I'm trying to better understand what will happen if multiple threads try to execute different sql queries, using the same JDBC connection, concurrently.
Will the outcome be functionally correct?
What are the performance implications?
Will thread A have to wait for thread B to be completely done with its query?
Or will thread A be able to send its query immediately after thread B has sent its query, after which the database will execute both queries in parallel?
I see that the Apache DBCP uses synchronization protocols to ensure that connections obtained from the pool are removed from the pool, and made unavailable, until they are closed. This seems more inconvenient than it needs to be. I'm thinking of building my own "pool" simply by creating a static list of open connections, and distributing them in a round-robin manner.
I don't mind the occasional performance degradation, and the convenience of not having to close the connection after every use seems very appealing. Is there any downside to me doing this?
I ran the following set of tests using a AWS RDS Postgres database, and Java 11:
Create a table with 11M rows, each row containing a single TEXT column, populated with a random 100-char string
Pick a random 5 character string, and search for partial-matches of this string, in the above table
Time how long the above query takes to return results. In my case, it takes ~23 seconds. Because there are very few results returned, we can conclude that the majority of this 23 seconds is spent waiting for the DB to run the full-table-scan, and not in sending the request/response packets
Run multiple queries in parallel (with different keywords), using different connections. In my case, I see that they all complete in ~23 seconds. Ie, the queries are being efficiently parallelized
Run multiple queries on parallel threads, using the same connection. I now see that the first result comes back in ~23 seconds. The second result comes back in ~46 seconds. The third in ~1 minute. etc etc. All the results are functionally correct, in that they match the specific keyword queried by that thread
To add on to what Joni mentioned earlier, his conclusion matches the behavior I'm seeing on Postgres as well. It appears that all "correctness" is preserved, but all parallelism benefits are lost, if multiple queries are sent on the same connection at the same time.
Since the JDBC spec doesn't give guarantees of concurrent execution, this question can only be answered by testing the drivers you're interested in, or reading their source code.
In the case of MySQL Connector/J, all methods to execute statements lock the connection with a synchronized block. That is, if one thread is running a query, other threads using the connection will be blocked until it finishes.
Doing things the wrong way will have undefined results... if someone runs some tests, maybe they'll answer all your questions exactly, but then a new JVM comes out, or someone tries it on another jdbc driver or database version, or they hit a different set of race conditions, or tries another platform or JVM implementation, and another different undefined result happens.
If two threads modify the same state at the same time, anything could happen depending on the timing. Maybe the 2nd one overwrites the first's query, and then both run the same query. Maybe the library will detect your error and throw an exception. I don't know and wouldn't bother testing... (or maybe someone already knows or it should be obvious what would happen) so this isn't "the answer", but just some advice. Just use a connection pool, or use a synchronized block to ensure problems don't happen.
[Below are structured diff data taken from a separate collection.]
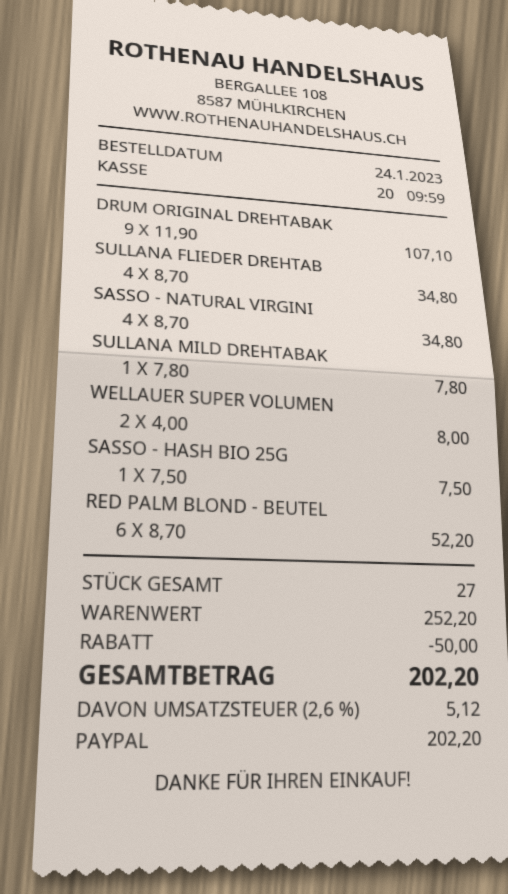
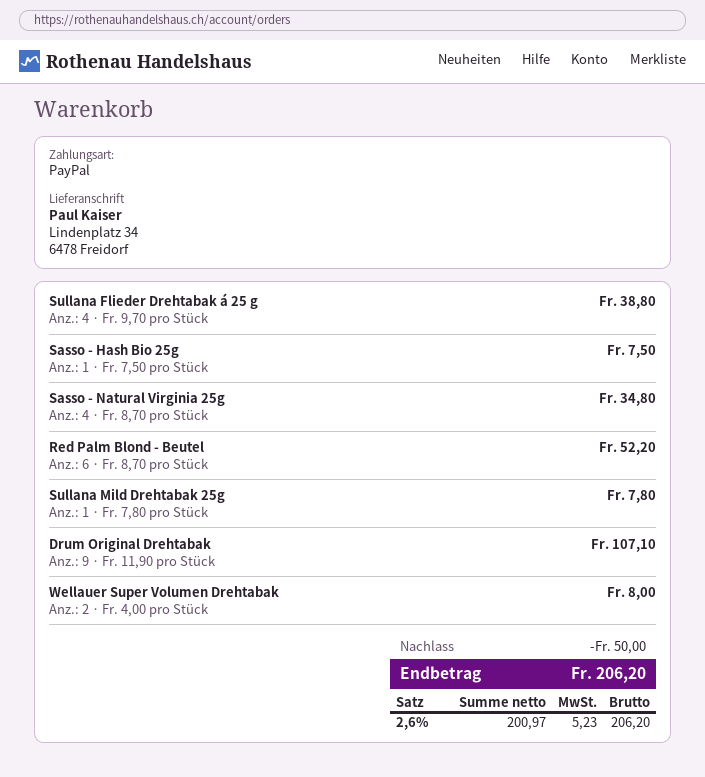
SULLANA FLIEDER DREHTAB: 4 x 8.70 = 34.80 -> 4 x 9.70 = 38.80
tax: 2.6% = 5.12 -> 2.6% = 5.23
total: 202.20 -> 206.20

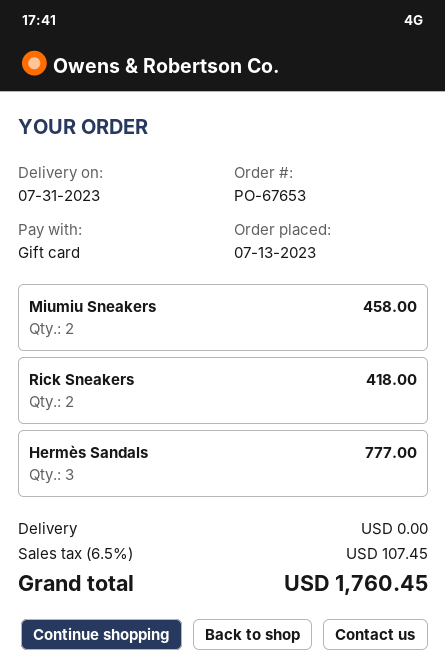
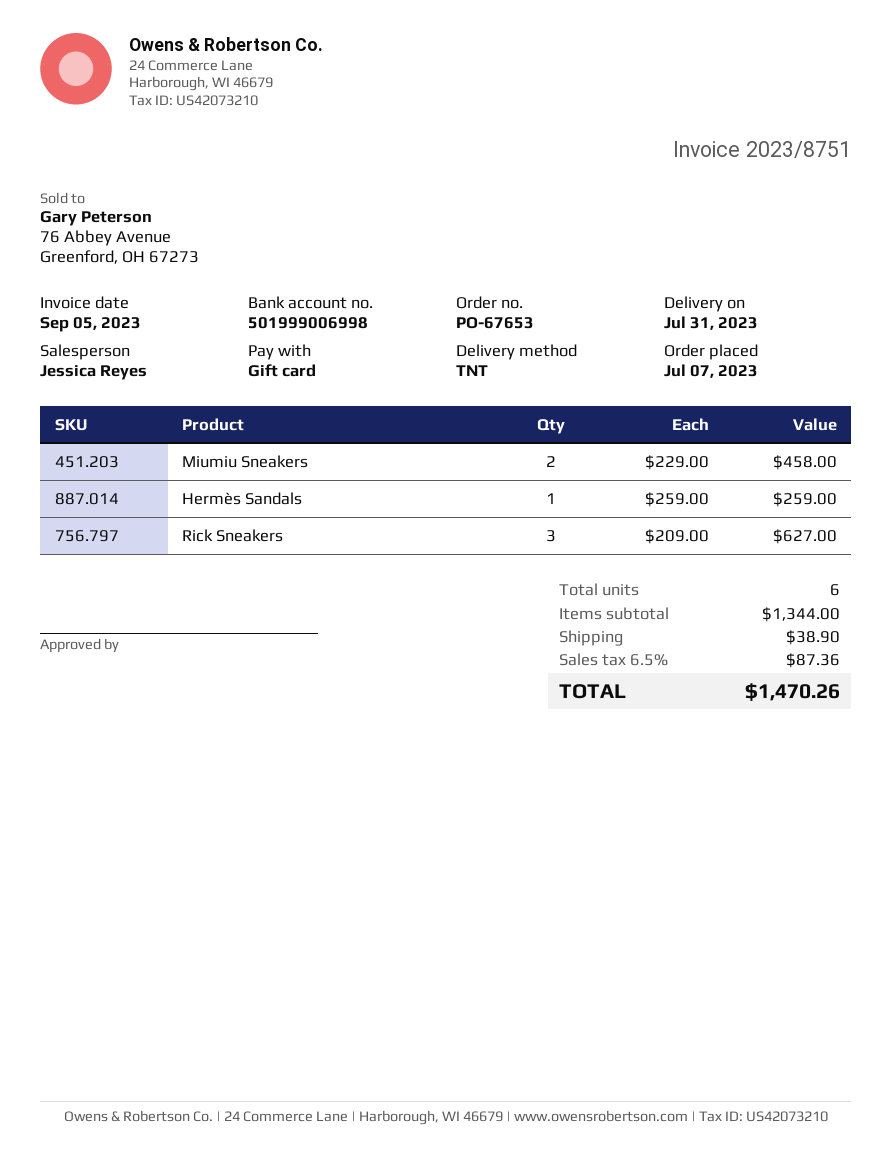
order date: 2023-07-13 -> 2023-07-07
Rick Sneakers: 2 for 418.00 -> 3 for 627.00
Hermès Sandals: 3 for 777.00 -> 1 for 259.00
shipping: 0.00 -> 38.90
tax: 6.5% = 107.45 -> 6.5% = 87.36
total: 1760.45 -> 1470.26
We had to disable the statement cache on Websphere, because it was throwing ArrayOutOfBoundsException at PreparedStatement level.
The issue was that some guy though it was smart to share a connection with multiple threads.
He said it was to save connections, but there is no point multithreading queries because the db won't run them parallel.
There was also an issue with a java runnables that were blocking each others because they used the same connection.
So that's just something to not do, there is nothing to gain.
There is an option in websphere to detect this multithreaded access.
I implemented my own since we use jetty in developpement.
Related
I have a use case where in I need to process some queries in batch ( stmt.addBatch() ) and some queries need to be executed as soon as they are created (stmt.executeQuery() ) because their result will be used in the queries going for batch processing. The database is (obviously) common for both. My question is can I keep two open connections throughout for the above use case ? Will that be a good idea considering consistency & viability in mind ?
Edit : What if the queries in question were to act upon different records, can 2 simultaneous active connection objects be kept alive for handling each scenario ?
P.S. - I am relatively new to backend & databases specifically, request you to include some explanation / further reading pointers for the same.
In your case it is basically not predictable which will start first as also processors can shift commands ad risc level.
in a view of a rdms, you can have simultaneous access to the same table/ row for that you can read more about locking
for a executebatch is one transaction for the hole batch, so if it would start first, your single command would be locked out, till the lock was lifted, and then proceed if not the timeout hits first.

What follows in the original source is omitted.